Directions: Your output should repeat each record below with no differences.

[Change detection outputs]
<<<<

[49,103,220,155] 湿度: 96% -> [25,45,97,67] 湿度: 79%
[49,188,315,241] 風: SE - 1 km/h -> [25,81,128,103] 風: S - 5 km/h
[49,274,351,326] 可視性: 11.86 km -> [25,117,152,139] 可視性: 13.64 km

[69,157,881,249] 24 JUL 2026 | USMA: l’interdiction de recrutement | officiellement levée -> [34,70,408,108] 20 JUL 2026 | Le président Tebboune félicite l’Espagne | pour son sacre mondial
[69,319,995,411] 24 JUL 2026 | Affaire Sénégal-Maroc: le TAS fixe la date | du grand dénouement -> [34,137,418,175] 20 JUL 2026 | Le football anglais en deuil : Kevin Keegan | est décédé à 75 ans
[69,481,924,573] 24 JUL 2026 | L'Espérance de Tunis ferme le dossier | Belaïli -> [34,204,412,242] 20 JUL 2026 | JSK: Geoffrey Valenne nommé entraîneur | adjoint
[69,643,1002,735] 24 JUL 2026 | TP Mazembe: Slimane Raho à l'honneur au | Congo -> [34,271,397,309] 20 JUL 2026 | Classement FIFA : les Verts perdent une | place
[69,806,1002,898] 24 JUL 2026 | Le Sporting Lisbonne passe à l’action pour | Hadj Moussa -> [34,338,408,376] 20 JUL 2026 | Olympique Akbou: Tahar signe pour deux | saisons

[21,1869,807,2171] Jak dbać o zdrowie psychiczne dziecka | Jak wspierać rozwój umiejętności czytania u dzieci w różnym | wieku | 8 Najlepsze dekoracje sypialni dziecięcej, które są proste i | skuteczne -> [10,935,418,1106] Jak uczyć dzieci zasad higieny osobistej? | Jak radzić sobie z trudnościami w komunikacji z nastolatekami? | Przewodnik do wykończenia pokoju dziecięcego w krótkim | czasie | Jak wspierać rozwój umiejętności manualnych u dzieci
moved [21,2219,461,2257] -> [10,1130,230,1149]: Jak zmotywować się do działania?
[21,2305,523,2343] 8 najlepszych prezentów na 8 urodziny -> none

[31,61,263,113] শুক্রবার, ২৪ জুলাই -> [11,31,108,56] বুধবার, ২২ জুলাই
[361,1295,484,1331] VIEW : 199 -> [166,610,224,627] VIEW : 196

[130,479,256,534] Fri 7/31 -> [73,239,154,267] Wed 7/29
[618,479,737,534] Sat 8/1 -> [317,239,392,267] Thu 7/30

>>>>

Solution below:
[49,103,220,155] 湿度: 96% -> [25,45,97,67] 湿度: 79%
[49,188,315,241] 風: SE - 1 km/h -> [25,81,128,103] 風: S - 5 km/h
[49,274,351,326] 可視性: 11.86 km -> [25,117,152,139] 可視性: 13.64 km

[69,157,881,249] 24 JUL 2026 | USMA: l’interdiction de recrutement | officiellement levée -> [34,70,408,108] 20 JUL 2026 | Le président Tebboune félicite l’Espagne | pour son sacre mondial
[69,319,995,411] 24 JUL 2026 | Affaire Sénégal-Maroc: le TAS fixe la date | du grand dénouement -> [34,137,418,175] 20 JUL 2026 | Le football anglais en deuil : Kevin Keegan | est décédé à 75 ans
[69,481,924,573] 24 JUL 2026 | L'Espérance de Tunis ferme le dossier | Belaïli -> [34,204,412,242] 20 JUL 2026 | JSK: Geoffrey Valenne nommé entraîneur | adjoint
[69,643,1002,735] 24 JUL 2026 | TP Mazembe: Slimane Raho à l'honneur au | Congo -> [34,271,397,309] 20 JUL 2026 | Classement FIFA : les Verts perdent une | place
[69,806,1002,898] 24 JUL 2026 | Le Sporting Lisbonne passe à l’action pour | Hadj Moussa -> [34,338,408,376] 20 JUL 2026 | Olympique Akbou: Tahar signe pour deux | saisons

[21,1869,807,2171] Jak dbać o zdrowie psychiczne dziecka | Jak wspierać rozwój umiejętności czytania u dzieci w różnym | wieku | 8 Najlepsze dekoracje sypialni dziecięcej, które są proste i | skuteczne -> [10,935,418,1106] Jak uczyć dzieci zasad higieny osobistej? | Jak radzić sobie z trudnościami w komunikacji z nastolatekami? | Przewodnik do wykończenia pokoju dziecięcego w krótkim | czasie | Jak wspierać rozwój umiejętności manualnych u dzieci
moved [21,2219,461,2257] -> [10,1130,230,1149]: Jak zmotywować się do działania?
[21,2305,523,2343] 8 najlepszych prezentów na 8 urodziny -> none

[31,61,263,113] শুক্রবার, ২৪ জুলাই -> [11,31,108,56] বুধবার, ২২ জুলাই
[361,1295,484,1331] VIEW : 199 -> [166,610,224,627] VIEW : 196

[130,479,256,534] Fri 7/31 -> [73,239,154,267] Wed 7/29
[618,479,737,534] Sat 8/1 -> [317,239,392,267] Thu 7/30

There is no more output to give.